Pengenalan sebab kematian pada kasus kematian mendadak secara
mendasar adalah proses interpretasi yang mencakup deteksi perubhan
patologis yang ditemukan secara anatomis, patologi anatomi, bakteriologis,
dan kimiawi serta seleksi lesi yang ditemukan yang dianggap mematikan
bagi korban. Pembagian lesi diantaranya adalah:
1. Penyakit Jantung dan Pembuluh Darah
a. Sumbatan Arteri Koroner
b. Lesi Miokard, Katup Jantung, Endocardium, dan Pericardium
c. Penyakit Jantung Kongenital
d. Lesi Aorta
2. Penyakit Respirasi
a. Asfiksia
b. Perdarahan Tractus Respiratorius
c. Pneumothorax
d. Infeksi Pulmonal
3. Penyakit Otak dan Lesi Intrakranial
4. Penyakit Tractus Gastrointestinal
a. Perdarahan Tractus GI
b. Perdarahan Intra Abdomen
c.
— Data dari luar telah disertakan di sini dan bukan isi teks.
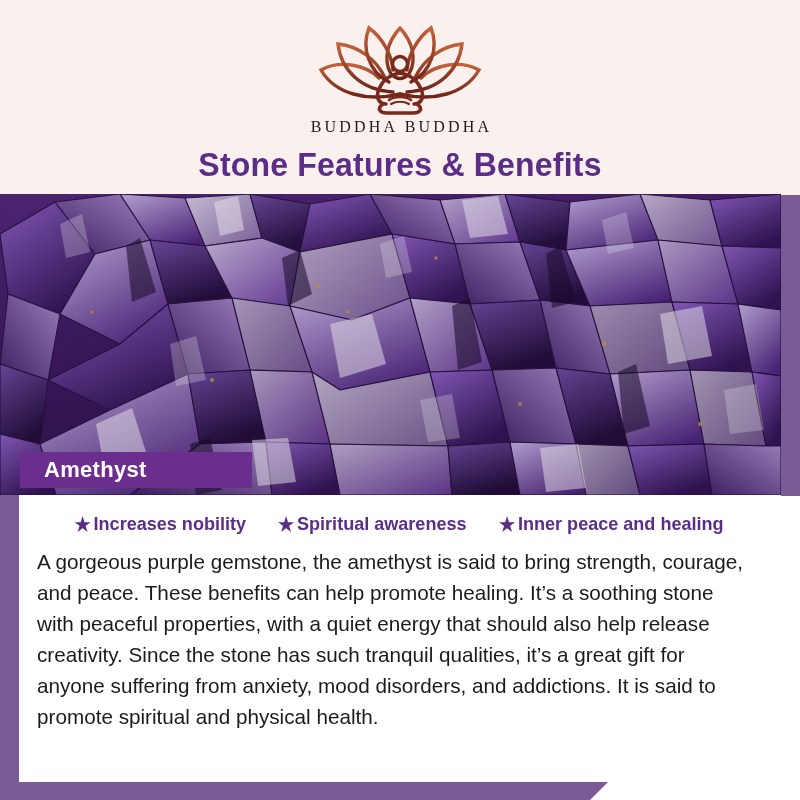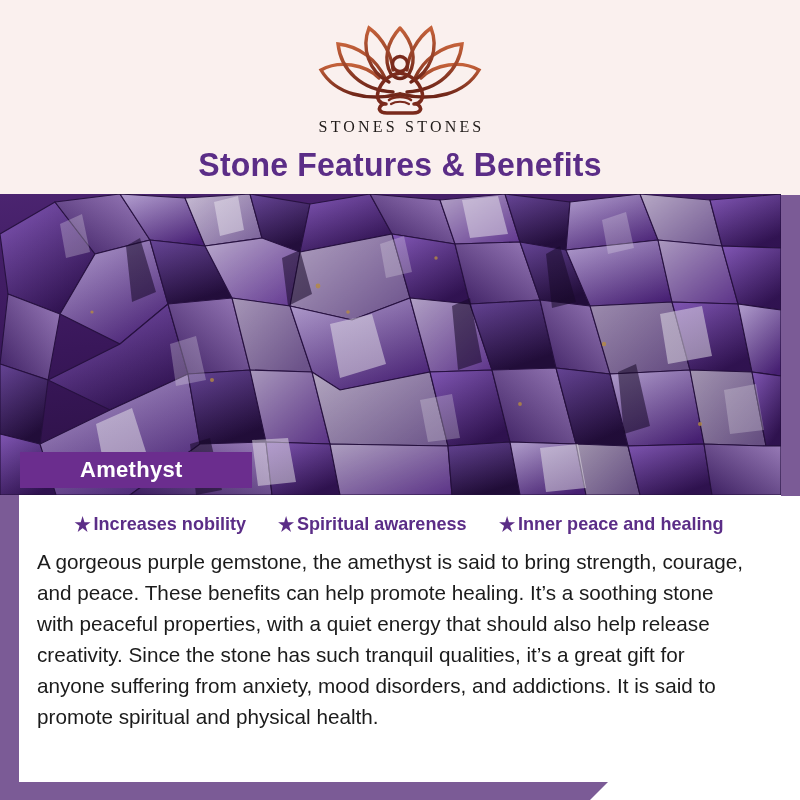--- a/index.html
+++ b/index.html
@@ -128,7 +128,7 @@
           <path d="M86 84 C 91 81, 99 81, 104 84" stroke-width="2.2"></path>
         </g>
       </svg>
-      <div class="brand-name">STONES STONES</div>
+      <div class="brand-name">BUDDHA BUDDHA</div>
     </div>
 
     <div class="title">Stone Features &amp; Benefits</div>

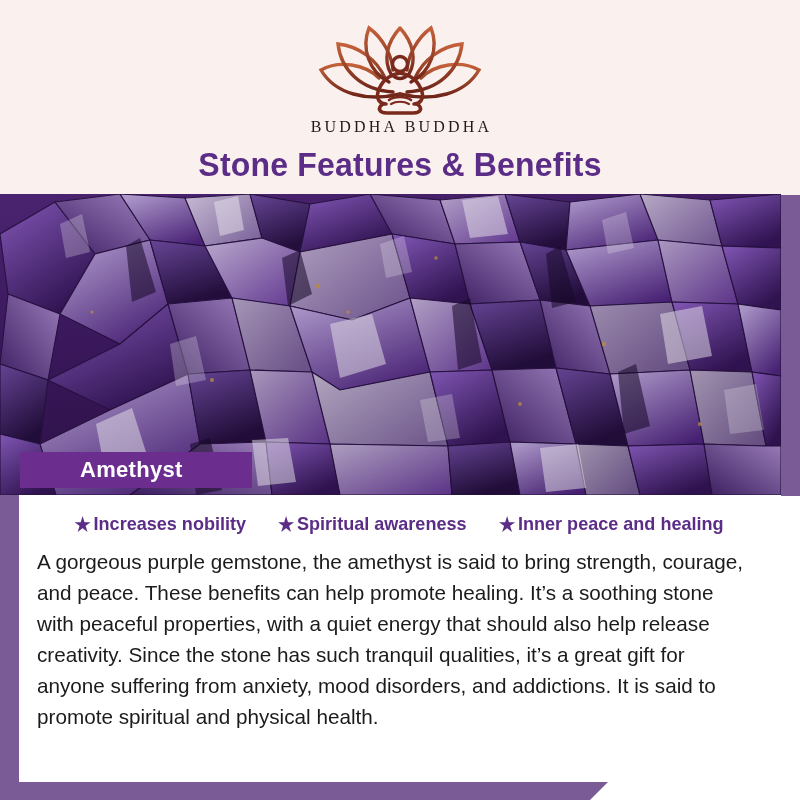--- a/index.html
+++ b/index.html
@@ -51,7 +51,7 @@
   }
   .stone-label span{
     color:#ffffff;font-family:"Liberation Sans Narrow","Liberation Sans",sans-serif;
-    font-weight:700;font-size:22px;padding-left:60px;letter-spacing:.3px;
+    font-weight:700;font-size:22px;padding-left:24px;letter-spacing:.3px;
   }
Syok
d. Peritonitis
e. Lesi Urogenital

5. Anak
a. Anomali kongenital
b. Infeksi
c. Konvulsi dan/atau asfiksia
d. Penyaki defisiensi
6. Lain-lain
a. Addison Disease (Kerusakan Korteks Adrenal)
b. Marasmus Senilis
c. Hipertiroid
d. Malaria
e. Lain-lain

Referensi

Knight B, 1997, Simpsons Forensic Medicine 11th Ed. New York: Arnold.
Gonzales TA, Vance M, Helpern M, Umberger CJ, 1954, Legal Medicine:
Pathology and Toxicology 2nd Ed. New York: Appleton Century Croft.
Di Maio DJ, Di Maio VJM, 2000, Forensic Pathology. Florida: CRC Press.
Bagian Kedokteran Forensik FKUI, 1997, Ilmu Kedokteran Forensik.
Jakarta: Bagian Kedokteran Forensik FKUI.